Advanced Monitoring¶
The PipeOps Kubernetes Agent includes a comprehensive monitoring stack built on industry-standard tools. This guide covers advanced monitoring configuration, custom metrics, alerting, and troubleshooting.
Monitoring Stack Overview¶
The agent deploys a complete observability platform:
graph TB
A[PipeOps Agent] --> B[Prometheus]
A --> C[Grafana]
A --> D[Loki]
B --> E[Metrics Storage]
C --> F[Dashboards]
D --> G[Log Aggregation]
B --> H[AlertManager]
H --> I[Notifications]
subgraph "Data Sources"
J[Kubernetes API]
K[Node Exporter]
L[Application Metrics]
end
J --> B
K --> B
L --> B
Components¶
| Component | Purpose | Port | URL |
|---|---|---|---|
| Prometheus | Metrics collection and storage | 9090 | http://localhost:9090 |
| Grafana | Visualization and dashboards | 3000 | http://localhost:3000 |
| Loki | Log aggregation and search | 3100 | http://localhost:3100 |
| AlertManager | Alert routing and notifications | 9093 | http://localhost:9093 |
Quick Start¶
Access Dashboards¶
Forward ports to access monitoring interfaces:
# Grafana dashboard
kubectl port-forward -n pipeops-system svc/grafana 3000:3000
# Prometheus UI
kubectl port-forward -n pipeops-system svc/prometheus 9090:9090
# Loki (for log queries)
kubectl port-forward -n pipeops-system svc/loki 3100:3100
Default Credentials¶
- URL: http://localhost:3000
- Username:
admin - Password: Get with command below
- URL: http://localhost:9090
- Authentication: None (internal access only)

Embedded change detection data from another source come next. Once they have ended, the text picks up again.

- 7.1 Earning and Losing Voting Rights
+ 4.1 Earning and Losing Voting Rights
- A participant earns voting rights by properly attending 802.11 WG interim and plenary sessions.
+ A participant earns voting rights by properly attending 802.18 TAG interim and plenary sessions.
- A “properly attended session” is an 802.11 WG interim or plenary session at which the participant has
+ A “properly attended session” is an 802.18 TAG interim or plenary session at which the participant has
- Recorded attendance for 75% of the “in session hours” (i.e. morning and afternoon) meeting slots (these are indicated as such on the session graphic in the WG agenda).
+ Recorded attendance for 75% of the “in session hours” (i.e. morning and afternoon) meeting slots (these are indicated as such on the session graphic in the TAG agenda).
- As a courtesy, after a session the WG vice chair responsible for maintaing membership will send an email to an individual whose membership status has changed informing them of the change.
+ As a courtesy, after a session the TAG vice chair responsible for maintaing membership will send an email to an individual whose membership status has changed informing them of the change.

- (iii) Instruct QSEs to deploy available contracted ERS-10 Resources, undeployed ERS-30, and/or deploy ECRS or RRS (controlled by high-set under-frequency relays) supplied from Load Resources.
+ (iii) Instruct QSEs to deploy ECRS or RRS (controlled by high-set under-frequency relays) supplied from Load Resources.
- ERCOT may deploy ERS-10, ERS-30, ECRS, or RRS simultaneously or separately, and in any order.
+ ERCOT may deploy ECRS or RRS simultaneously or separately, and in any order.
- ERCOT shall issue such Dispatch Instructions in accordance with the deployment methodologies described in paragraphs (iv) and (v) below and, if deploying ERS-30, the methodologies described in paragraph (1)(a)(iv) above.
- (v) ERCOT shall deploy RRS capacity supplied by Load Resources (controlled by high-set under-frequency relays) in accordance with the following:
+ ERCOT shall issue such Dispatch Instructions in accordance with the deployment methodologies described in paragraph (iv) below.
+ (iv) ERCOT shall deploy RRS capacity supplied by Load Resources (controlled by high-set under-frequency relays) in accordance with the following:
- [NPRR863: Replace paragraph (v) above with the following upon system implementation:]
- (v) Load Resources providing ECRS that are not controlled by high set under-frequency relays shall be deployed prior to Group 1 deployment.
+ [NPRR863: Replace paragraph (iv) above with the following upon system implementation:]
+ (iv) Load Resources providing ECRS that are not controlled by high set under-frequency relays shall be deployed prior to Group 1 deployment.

- URL: http://localhost:9093
- Authentication: None (internal access only)
Pre-built Dashboards¶
The agent includes comprehensive dashboards for monitoring your cluster:
Kubernetes Overview¶
- Cluster resource utilization
- Node health and capacity
- Pod status and distribution
- Network traffic and errors
Application Monitoring¶
- Application performance metrics
- Error rates and response times
- Resource consumption by application
- Custom application metrics
Infrastructure Health¶
- Node resource usage (CPU, memory, disk)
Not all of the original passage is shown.